→ ASSIGNMENT
Find the word "white" in the records and copy every line where it occurs.

== Segment start ==

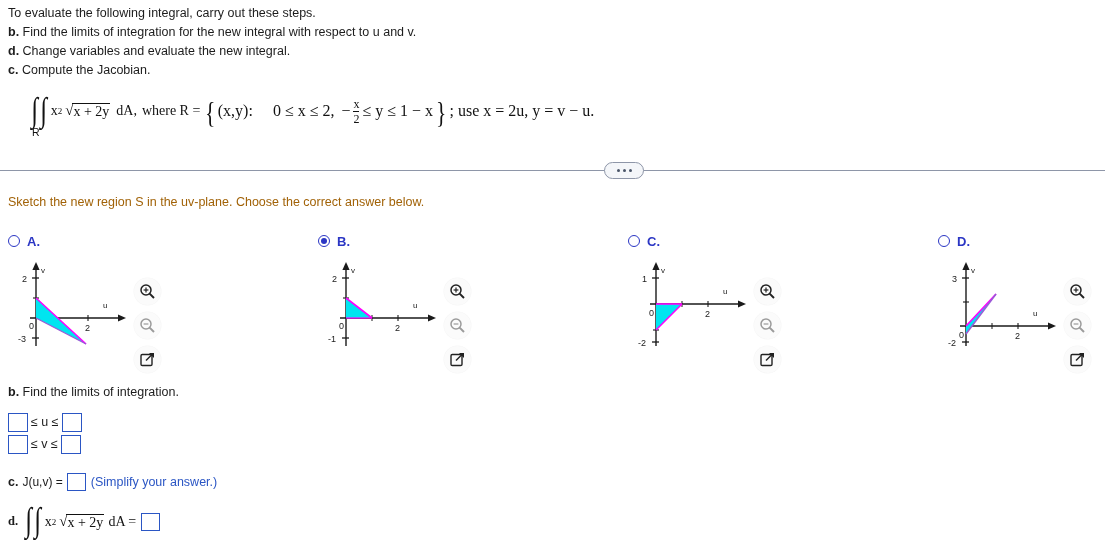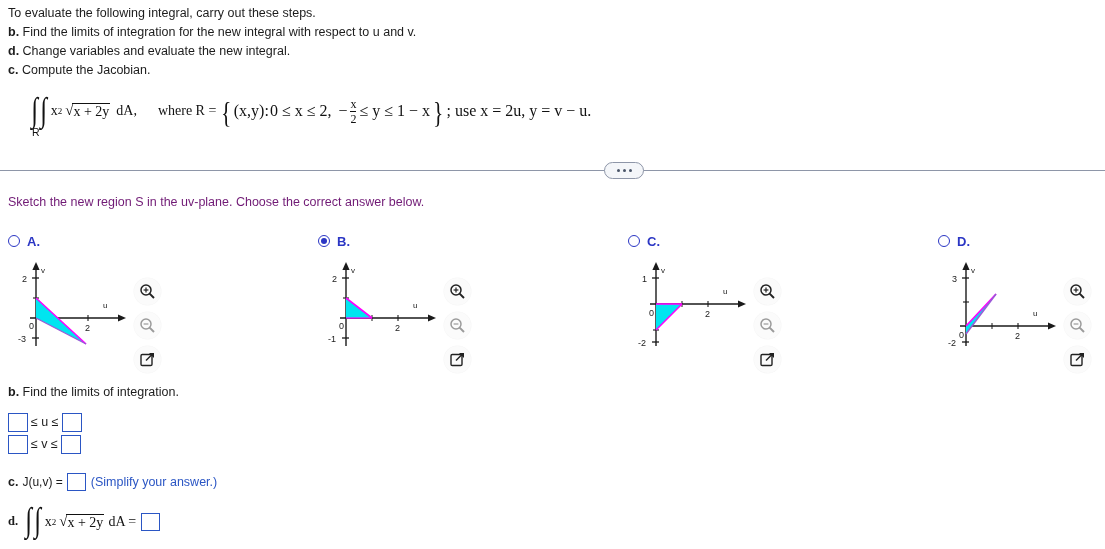--- a/index.html
+++ b/index.html
@@ -86,21 +86,21 @@
     background: #f4f6f9;
     display: flex; align-items: center; justify-content: center;
     gap: 3px;
     cursor: pointer;
   }
   .dots-pill i { width: 3px; height: 3px; background: #4a5568; border-radius: 50%; display: block; }
 
   
   .qline {
     position: absolute; left: 8px; top: 195px;
-    font-size: 12.5px; color: #701a75; white-space: nowrap;
+    font-size: 12.5px; color: #a16207; white-space: nowrap;
   }
 
   
   .choice { position: absolute; top: 232px; }
   .choice-head { display: flex; align-items: center; gap: 7px; height: 18px; }
   .radio {
     width: 12px; height: 12px; border-radius: 50%;
     border: 1.6px solid #2b36c4; background: #fff;
     display: inline-block; position: relative; flex: 0 0 auto;
     cursor: pointer;
@@ -174,24 +174,24 @@
         <span class="intsign">∫</span><span class="intsign">∫</span>
         <span class="sub">R</span>
       </span>
       <span style="margin-left:2px;">x</span>
         <span class="sup">2</span>
       <span class="radical" style="margin-left:3px;">
         <span class="sign">√</span>
           <span class="radicand">x + 2y</span>
       </span>
       <span style="margin-left:6px;">dA,</span>
-      <span style="margin-left:21px;font-family:Liberation Serif, serif;">where R =</span>
+      <span style="margin-left:5px;font-family:Liberation Serif, serif;">where R =</span>
       <span class="brace" style="margin-left:3px;">{</span>
       <span class="small">(x,y):</span>
-      <span class="small" style="margin-left:1px;">0 ≤ x ≤ 2,</span>
+      <span class="small" style="margin-left:20px;">0 ≤ x ≤ 2,</span>
       <span class="small" style="margin-left:7px;">−</span>
       <span class="frac">
         <span class="num">x</span>
         <span class="den">2</span>
       </span>
       <span class="small">≤ y ≤ 1 − x</span>
       <span class="brace" style="margin-left:1px;">}</span>
       <span class="small" style="margin-left:1px;">; use x = 2u, y = v − u.</span>
     </div>
   </div>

== Segment end ==

→ WORKED SOLUTION
-    font-size: 12.5px; color: #701a75; white-space: nowrap;
+    font-size: 12.5px; color: #a16207; white-space: nowrap;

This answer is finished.